Haiti has lost one of the most important human rights advocates, freedom fighters, public intellectuals, and anti-dictator and American Empire thinkers in the second half of the twentieth-century. Emmanuel Charlemagne (1948-2017) was a political activist and gifted musician who sang boldly the resilience and hope of the Haitian people in the midst of political tragedy and despair, cultural alienation, and imperial interruptions.
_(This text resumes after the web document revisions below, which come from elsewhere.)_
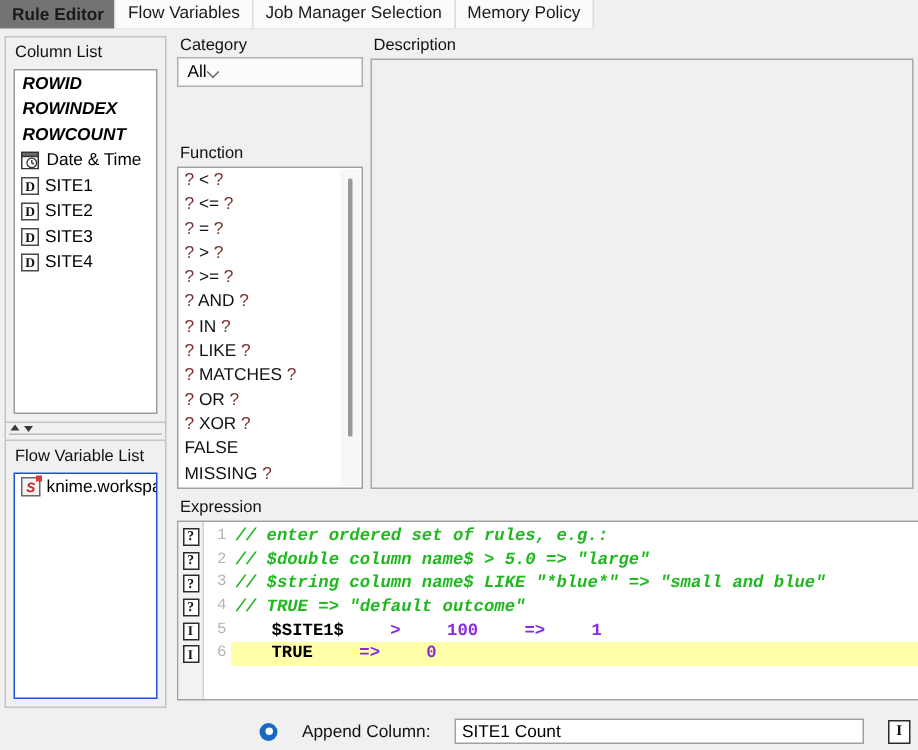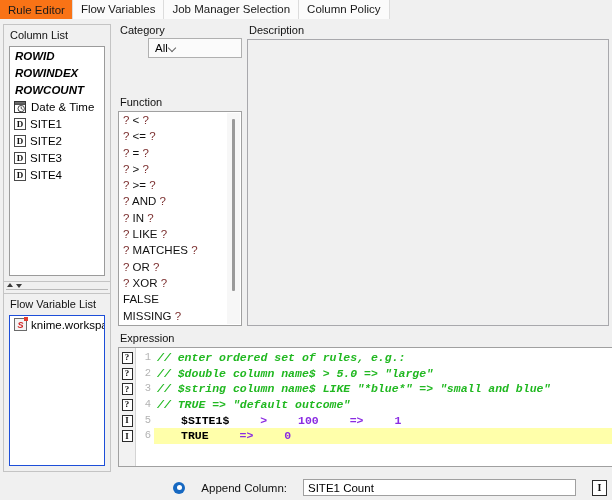--- a/index.html
+++ b/index.html
@@ -47,8 +47,8 @@
     margin-left: -1px;
   }
   .tab.active {
-    background: #f97316;
-    font-weight: normal;
+    background: #737373;
+    font-weight: bold;
   }
 
   

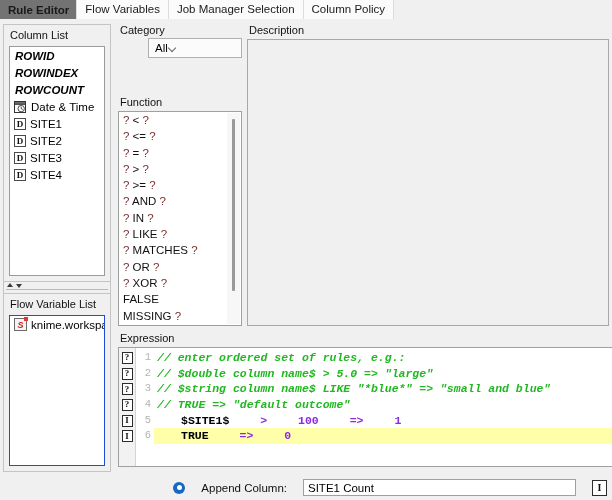--- a/index.html
+++ b/index.html
@@ -441,7 +441,7 @@
     <span>Job Manager Selection</span>
   </div>
   <div class="tab inactive">
-    <span>Column Policy</span>
+    <span>Memory Policy</span>
   </div>
 </div>
 

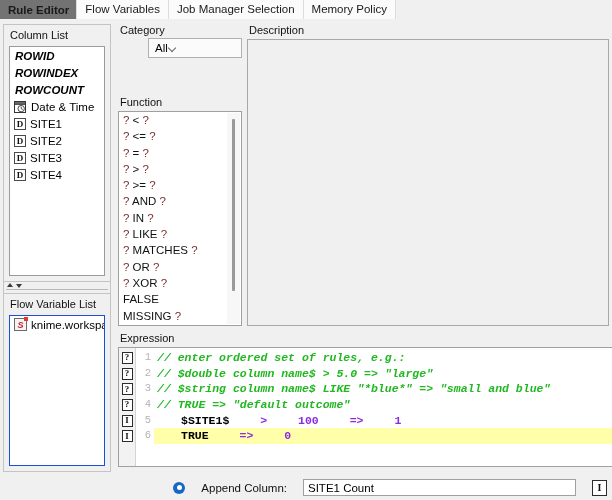--- a/index.html
+++ b/index.html
@@ -217,7 +217,6 @@
     padding: 0 4px 0 6px;
     box-sizing: border-box;
     font-size: 11.5px;
-    margin-left: 30px;
   }
   .chev {
     width: 9px; height: 9px;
As a young man growing up in Haiti, it was through Manno’s musical lyrics that I learned about America’s hegemony in the world and the danger of the American empire, and global capitalism. I learned about the corruption, abuses, and false promises of Haitian government. Manno also taught me about the long-suffering and courage of the Haitian people; through his lyrics, I became aware of the importance of democracy and justice, and the ethics of individual responsibility and collective mobilization toward human flourishing and the common good in the Haitian society. Consider the following verse from the album “La Fimen” (The Smoke) (1994), in which Manno laments about the state of the Haitian society and failure of the Haitian state after 200 years of independence:

Dwa de lòm se konsa l rele

Lamayòt pou ti moun fronte

Apre 200 zan sa n regle

Nèg vle fè n konnen ke solèy se Bondye

Men dyab la ap vini pa pale

Labib son w bagay ki sakre

Yon patay ki pa byen regle

Blan yo pran tè ya

Yo bann bib la n aksepte tande


Correspondingly, as an anticolonial thinker, Manno confronts white supremacy and colonization with poetic rigor and aggressiveness: “Blan yo pran tè ya /Yo bann bib la n aksepte tande.” The white man took the land and gave us the Bible, and he forced it upon us.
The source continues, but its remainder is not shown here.